ConSurf was also applied to nucleic acid sequences from yeast, which are the known binding sites of GAL4 and their adjacent neighborhood. As anticipated, the analysis reveled that the consensus pattern CGG-N11-CCG typical to GAL4 binding site is highly conserved (see ConSurf full results for the nucleic acid sequences here)
Example 5: Phe-tRNA.
For RNA sequence queries, ConSurf offers the possibility to predict the secondary structure.

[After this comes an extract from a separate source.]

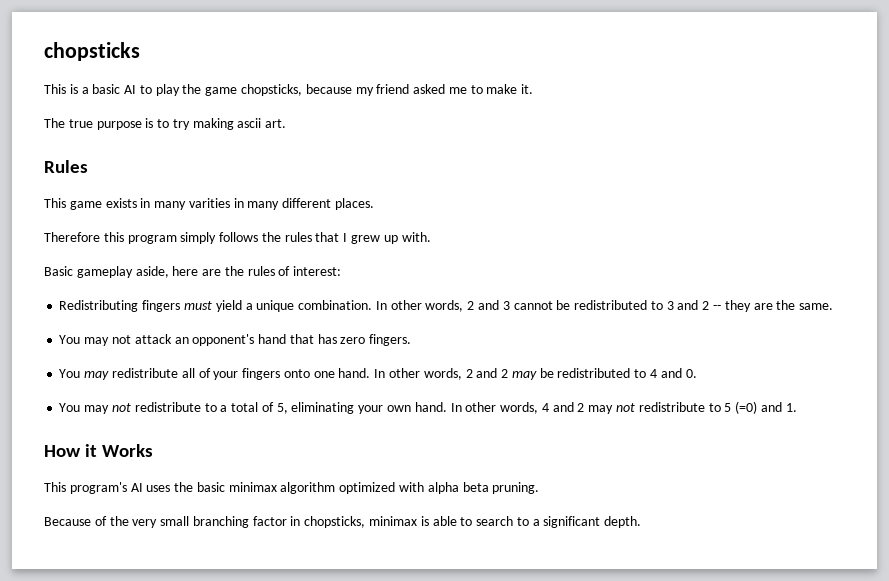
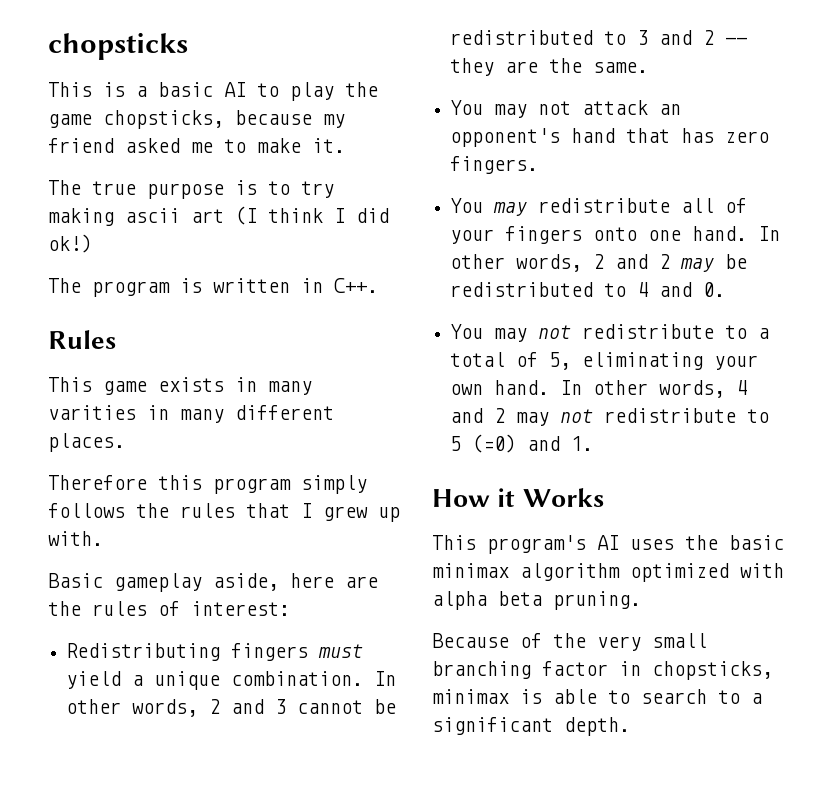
- The true purpose is to try making ascii art.
+ The true purpose is to try making ascii art (I think I did ok!)
+ The program is written in C++.

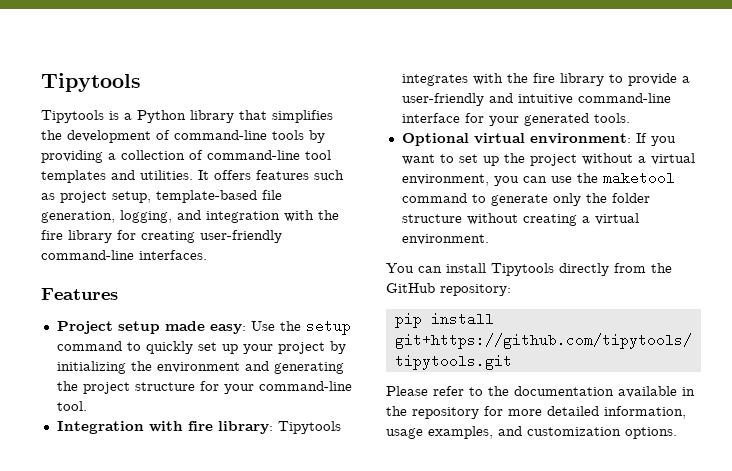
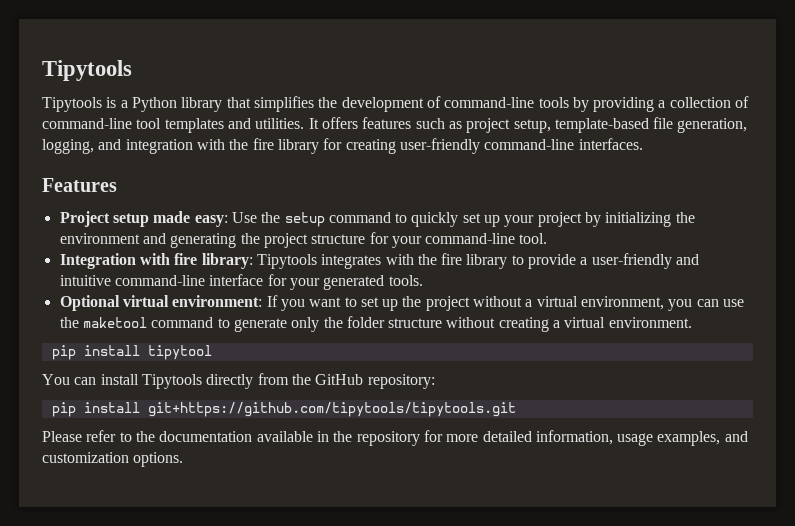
+ pip install tipytool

Structures are predicted using
the RNAfold program of the Vienna package (Lorenz,R et. al. 2011,
Mathews,D.H. et. al. 2004), and the structure with the lowest free
energy is selected. The ConSurf conservation grades are mapped onto the predicted secondary structure. Correlating the evolutionary data with
the structural model offers the means to quickly detect functional regions within the RNA query. To exemplify this feature, we analyze the
well-studied Phe-tRNA molecule from yeast (Figure Phe-tRNA A).

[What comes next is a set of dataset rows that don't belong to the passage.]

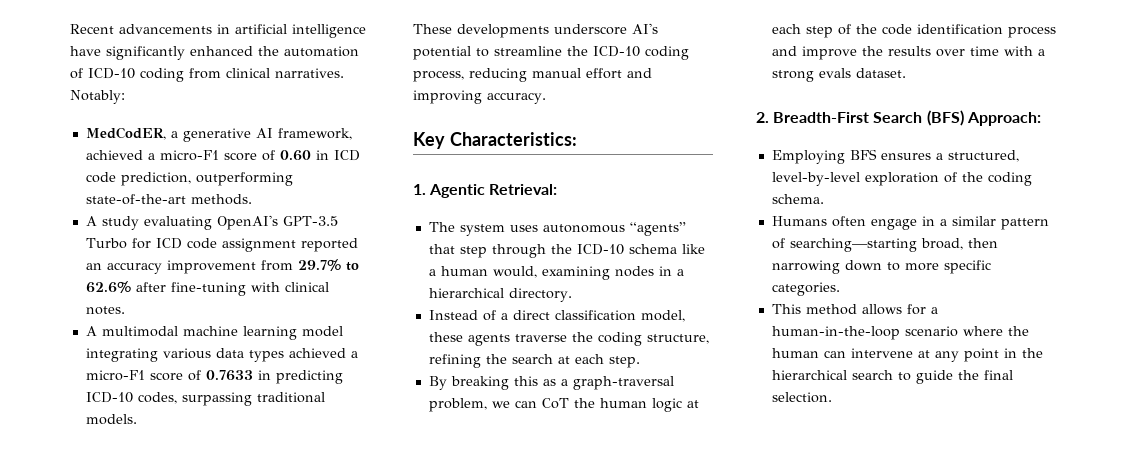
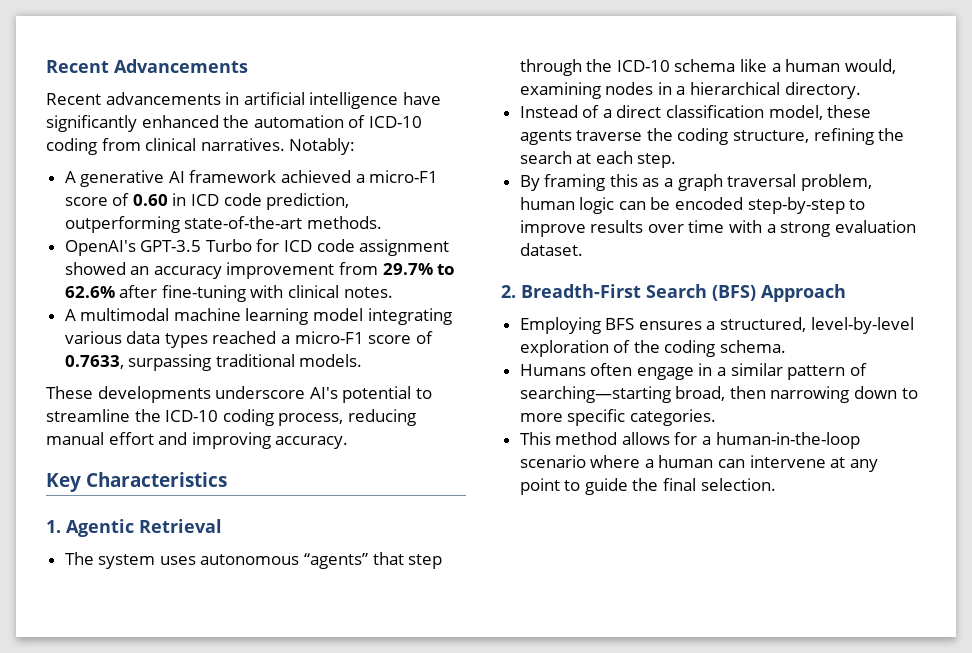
+ Recent Advancements
- MedCodER, a generative AI framework, achieved a micro-F1 score of 0.60 in ICD code prediction, outperforming state-of-the-art methods.
+ A generative AI framework achieved a micro-F1 score of 0.60 in ICD code prediction, outperforming state-of-the-art methods.
- A study evaluating OpenAI's GPT-3.5 Turbo for ICD code assignment reported an accuracy improvement from 29.7% to 62.6% after fine-tuning with clinical notes.
+ OpenAI's GPT-3.5 Turbo for ICD code assignment showed an accuracy improvement from 29.7% to 62.6% after fine-tuning with clinical notes.
- A multimodal machine learning model integrating various data types achieved a micro-F1 score of 0.7633 in predicting ICD-10 codes, surpassing traditional models.
+ A multimodal machine learning model integrating various data types reached a micro-F1 score of 0.7633, surpassing traditional models.
- Key Characteristics:
+ Key Characteristics
- 1. Agentic Retrieval:
+ 1. Agentic Retrieval
- By breaking this as a graph-traversal problem, we can CoT the human logic at each step of the code identification process and improve the results over time with a strong evals dataset.
+ By framing this as a graph traversal problem, human logic can be encoded step-by-step to improve results over time with a strong evaluation dataset.
- 2. Breadth-First Search (BFS) Approach:
+ 2. Breadth-First Search (BFS) Approach
- This method allows for a human-in-the-loop scenario where the human can intervene at any point in the hierarchical search to guide the final selection.
+ This method allows for a human-in-the-loop scenario where a human can intervene at any point to guide the final selection.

The calculation is based on RFAM homologous sequences (Nawrocki,E.P. et. al. 2015) of the Phe-tRNA molecule (RFAM RF00005 family) clustered by CD-HIT (Li W and Godzik A. 2006) to the level of 80% sequence identity and aligned using MAFFT (Katoh K and Standley DM. 2013).

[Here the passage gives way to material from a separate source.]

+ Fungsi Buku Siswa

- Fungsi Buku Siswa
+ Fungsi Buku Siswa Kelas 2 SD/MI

The results show that some bases in the TΨC and D loops are assigned with particularly high conservation grades (colored in magenta). Some of these positions are known to be of structural and functional importance (Zagryadskaya E.I. et. al 2003, Guy,M.P. et. al. 2014).
Figure Phe-tRNA B demonstrates the projection of ConSurf grades onto the 3D structure of the Phe-tRNA molecule (PDB id: 1EHZ chain A), and further highlights the importance of the evolutionarily conserved positions.
The new version of ConSurf automatically suggests the possibility to map the calculated evolutionary conservation grades of
the amino acids not only onto the single asymmetric unit chain, which is often deposited in the PDB, but also on the protein assembly as predicted
by PISA (http://www.ebi.ac.uk/pdbe/prot_int/pistart.html).
This new feature is demonstrated by analyzing the 3D structure of the β subunit of DNA polymerase III from Escherichia coli (Figure 2POL). This protein functions as homo-dimer (PDB ID: 2POL), and as anticipated, most of the residues at the inter-subunit interfaces (Kong, X.P. et. al. 1992) are highly evolutionarily conserved (Leu108, Lys74, Ile272, Leu273, Glu300, Glu304). The interfaces between the two subunits of the homodimer (on both sides of the dotted line) are highly conserved, as well as the internal face of the ring, which interacts with the DNA.